Residency as a doctor is really, really hard. I spent a ton of time at the hospital, I don’t sleep much, and I work in the Emergency department which is an incredibly stressful job, full of late nights and frequent snacking/bad habits. My goals have been to maximize the time spent at the gym for purely aesthetics and core strength just to survive residency, and here are my results! During my four years in residency, I got fat (check out my 2017 weight curve!), especially my second year when I was working 30 hour call every few days while rotating in ICU’s. Thus I just needed to get in shape in really efficient ways. So, what I did was sit down in the science and just looked at how metabolism worked. I really believe in cycling, variation in growth and cutting, and the principles of a lot of the /r/leangains community.
Weekly average workouts: YTD Jan 2018-June 2019: 9.98 times per month. Average 2.5x/week
regiment: I have two workouts I do: an A day and B Day. I alternate every other day, thus Monday A, Wednesday B, Friday A, Sunday B.
A Day: Consists of Reverse pyramid training (RPT–Maximum weight at top) with Weighted Pull ups, Bench, Squats in that order. https://imgur.com/a/UHNVa6I
Weight Pull ups: Aim for 10-15reps, reverse pyramid scheme, 5 sets. Thus:
- • First set: 12, approx +100lbs
- • Second Set: 14 reps +90lbs
- • Third Set: 16 reps +80 lbs
- • Fourth Set: 18 reps +70 lbs
- • Fifth Set: 20 reps +60 lbs
Bench: Aim for 4-5reps, reverse pyramid scheme, 5 sets. Thus: * • First set: 4, approx 225lbs * • Second Set: 5 reps 215lbs * • Third Set: 6 reps 205 lbs * • Fourth Set: 7 reps 195 lbs * • Fifth Set: 8 reps 185 lbs
Squats: Done on Smith machine to minimize C spine pressure due to some ulnar nerve tingling caused by C7 nerve root compression, aka my 4th and 5th finger were having horrible tingling after id squat, and I 100% blamed this on the squats.
Aim for 8-reps, reverse pyramid scheme, 5 reps. Thus:
- • First set: 8, approx 335lbs
- • Second Set: 10 reps 315lbs
- • Third Set: 12 reps 295 lbs
- • Fourth Set: 14 repts 275 lbs
- • Fifth Set: 16 reps 255 lbs
B Day: Consists of Reverse pyramid training (RPT–Maximum weight at top) with Deadlifts (hex bar), Overhead Press and Weighted Flys.

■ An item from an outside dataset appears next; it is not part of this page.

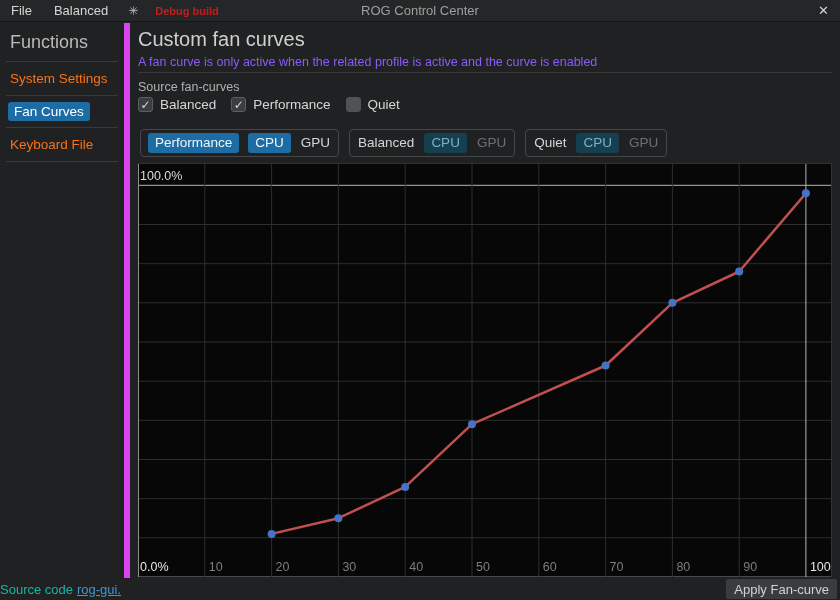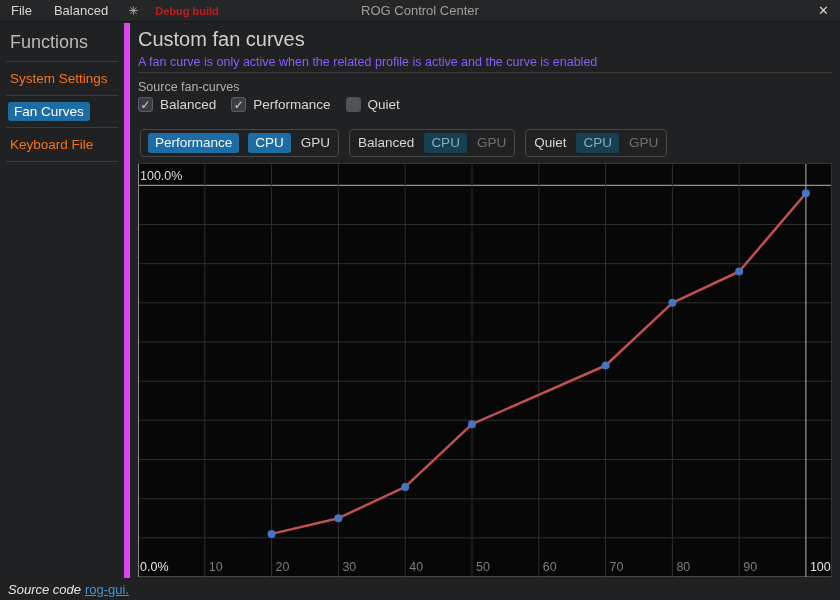"Source code" .source-text { color: #e5e5e5 -> #14b8a6; font-style: italic -> none; padding-left: 8px -> 0 }
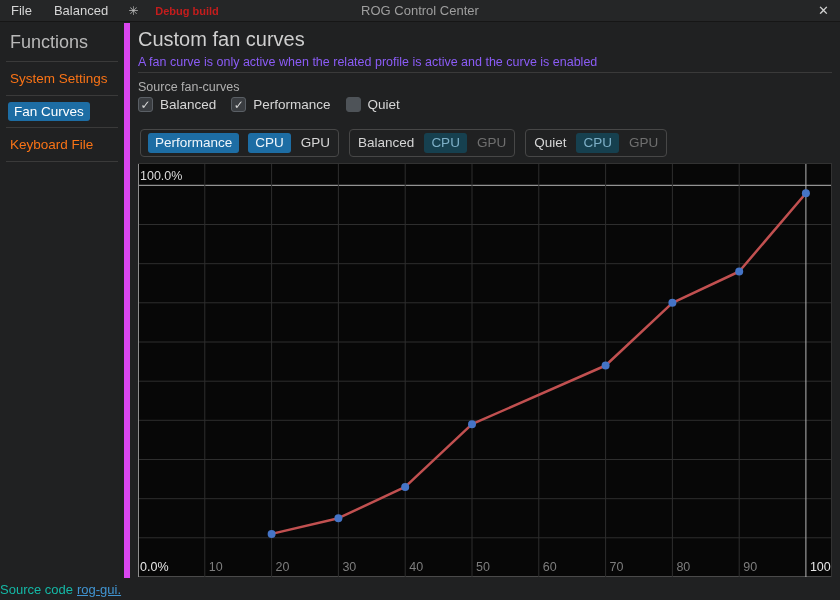"Apply Fan-curve" button.apply-btn { html: none -> <button>Apply Fan-curve</button> }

Deadlift Hex Bar Aim for 8reps, reverse pyramid scheme, 5 sets. Thus:
- • First set: 4, approx +315lbs
- • Second Set: 5 reps +305lbs
- • Third Set: 6 reps +295 lbs
- • Fourth Set: 7 reps +285 lbs
- • Fifth Set: 8 reps +275 lbs
Overhead Press: Aim for 12-16 reps, reverse pyramid scheme, 5 sets. Thus:
- • First set: 8, approx +155lbs
- • Second Set: 10 reps +1455lbs
- • Third Set: 12 reps +135 lbs
- • Fourth Set: 14 reps +125 lbs
- • Fifth Set: 16 reps +115 lbs
Pendlay Row: Aim for 8-12reps, reverse pyramid scheme, 5 sets. Thus:
- • First set: 8, approx +225lbs
- • Second Set: 10 reps +215lbs
- • Third Set: 12 reps +205 lbs
- • Fourth Set: 14 reps +195 lbs
- • Fifth Set: 16 reps +185 lbs
Note: I switched from bar to hex around march 2019 after throwing out my back doing a little too much deadlifting. I took a month off and came back with better form on the Hex, which explains the big dip in the spring of 2019
food: I eyeball and approximate about 150g of protein a day on both workout days and cutting days. I keep it really simple and do intermittent fasting or OMAD.
Optimal Day: Ideally I get days where I’m really motivated, so I try to do one meal a day after working out at about 1pm. So first meal at 3pm at an Indian Buffet, where I absolutely crush the tandoori chicken and pay very little.
Regular Day: I fast between 11am-7pm, and if I can swing it approx. 5pm
Overnight shifts: I frequently work overnights, so I’ll change my schedule to help me adjust nights and days.
- Monday night shift 11pm-7am. First meal at 11am, last meal 9pm.
- Tuesday night shift 11pm-7am: first meal at 4pm, last meal at 9pm
- Wednesday Night shift 11pm-7am: first meal at 4pm, last meal at 9pm
- Thursday off, FAST through day to next day, or one meal at 6pm
- Friday day shift 7am-3pm: First meal 11am
- Alcohol: usually 2-3x/week, only socially with friends. No limits.